Health ‘a must for HFA2’
SENDAI, 15 March 2015 – The Mayor of Christchurch today said that inclusion of health “is an absolute minimum requirement” for the post-2015 framework for disaster risk reduction.
Mayor Ms. Lianne Dalziel told the Third UN World Conference on Disaster Risk Reduction that greater health resilience shortens the response to, and recovery from, disaster.
“My experience in Christchurch (earthquakes in 2010 and 2011) means I can sit here as a Mayor – among a panel of health experts – and say that health is an absolute minimum requirement for any disaster risk management framework,” Mayor Dalziel said.
She emphasized to the ‘Disaster Risk Management for Healthy Societies’ forum that when local government “own” initiatives of prevention – whether for health or disaster risk – it “really does make a big difference”.
Mayor Dalziel pointed to the city’s pre-existing preventative approach in health care being a significant factor in why there was no disease outbreak in the city after the earthquake despite water supplies and sewerage being damaged.
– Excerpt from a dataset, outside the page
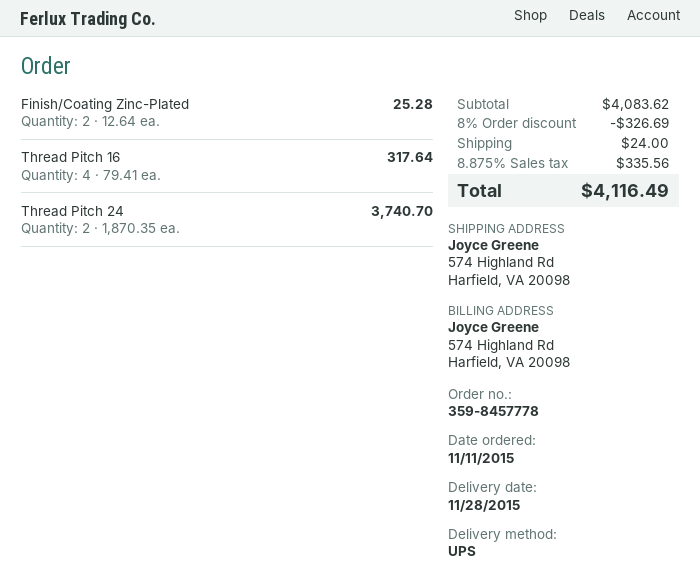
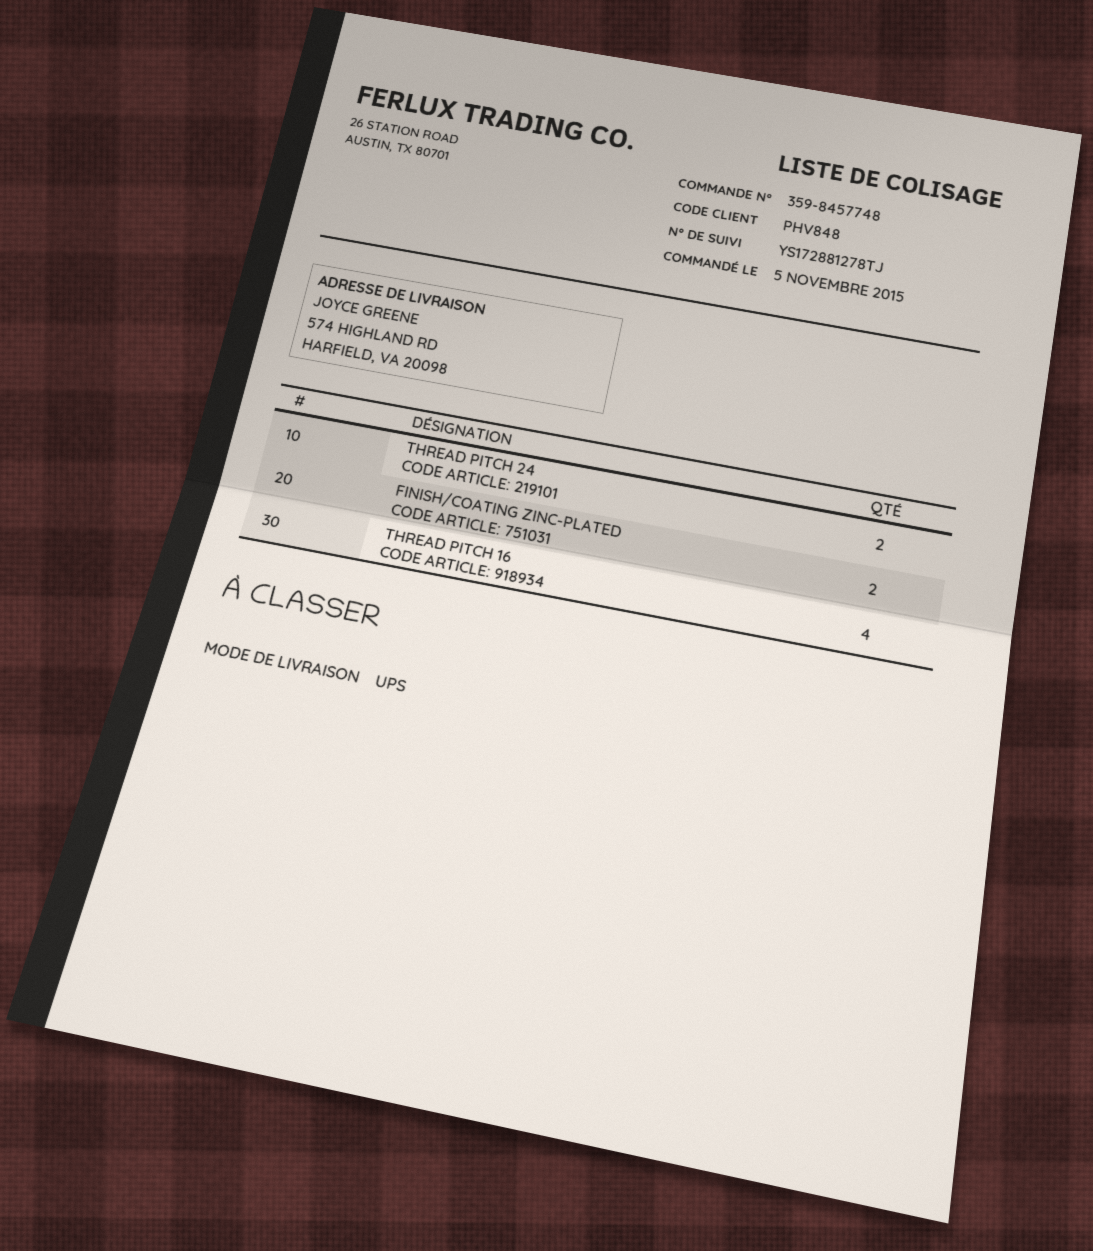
order number: 359-8457778 -> 359-8457748
order date: 2015-11-11 -> 2015-11-05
Christchurch suffered earthquakes in 2010 and 2011, which caused damage of USD4 billion and USD12 billion respectively. The second earthquake killed 185 people and injured thousands of others.
Assistant Director General of WHO, Dr. Bruce Aylward, provided a more global perspective that drew the same conclusion: “DRR is all about health; the centrality of health to DRM is clear when you look at all crises,” he said.
Dr. Aylward referenced several cases when stating that health “is ranking at the top of unmet needs of every crisis,” whether a disaster as a result of natural hazard (Typhoon Haiyan, Philippines), a health emergency (the Ebola outbreak) or armed conflict (in Syria or Central Africa Republic).
He welcomed the fact that there were some 30 references to health in the draft post-2015 framework but said guidance was needed in six key areas to translate this into action: policy framework; risk assessment; surveillance and early warning; use of the International Health Regulations; preparedness for response; and health as a part of national disaster management agencies.
Two good examples of disaster and health-related resilience initiatives in action were provided from Iran and Turkey.
Dr Ali Ardalan, Director of the Disaster Risk Management Office of Iran’s Ministry of Health and Medical Education outlined a DRM metrics tool being developed for the country’s health system. It includes three areas: Functional readiness; structural safety; and non-structural safety. A Hospital Safety Index aggregates scores to provide an assessment on a scale of 1 (Dangerous) to 10 (safe).
Mr. Luis Felipe Puente Espinosa, General Coordinator of Mexico’s Civil Protection, recounted his country’s Safe Hospitals Initiative that has seen 176 new hospitals built according to resilient standards since 2007. The collective investment of just over USD1.5 billion serves a population of 18 million.
The Secretary General of the International Federation of Red Cross and Red Crescent Societies, Mr Elhadj As Sy, called for new forms of partnership – between community and government; the public and private sectors; and health professional and community workers – to achieve a “complete state of wellbeing” and resilience.
Dr. Somia Okued, Director-General of Sudan’s Emergency and Humanitarian Reponses, emphasized that in crisis-vulnerable countries, an interconnected national approach to resilience is vital. She said Sudan was trying to move towards making all development programming planning sensitive to climate impacts.
The session was moderated by Mr Steve Kraus, Director, Regional Support Team for UNAIDS Asia and the Pacific.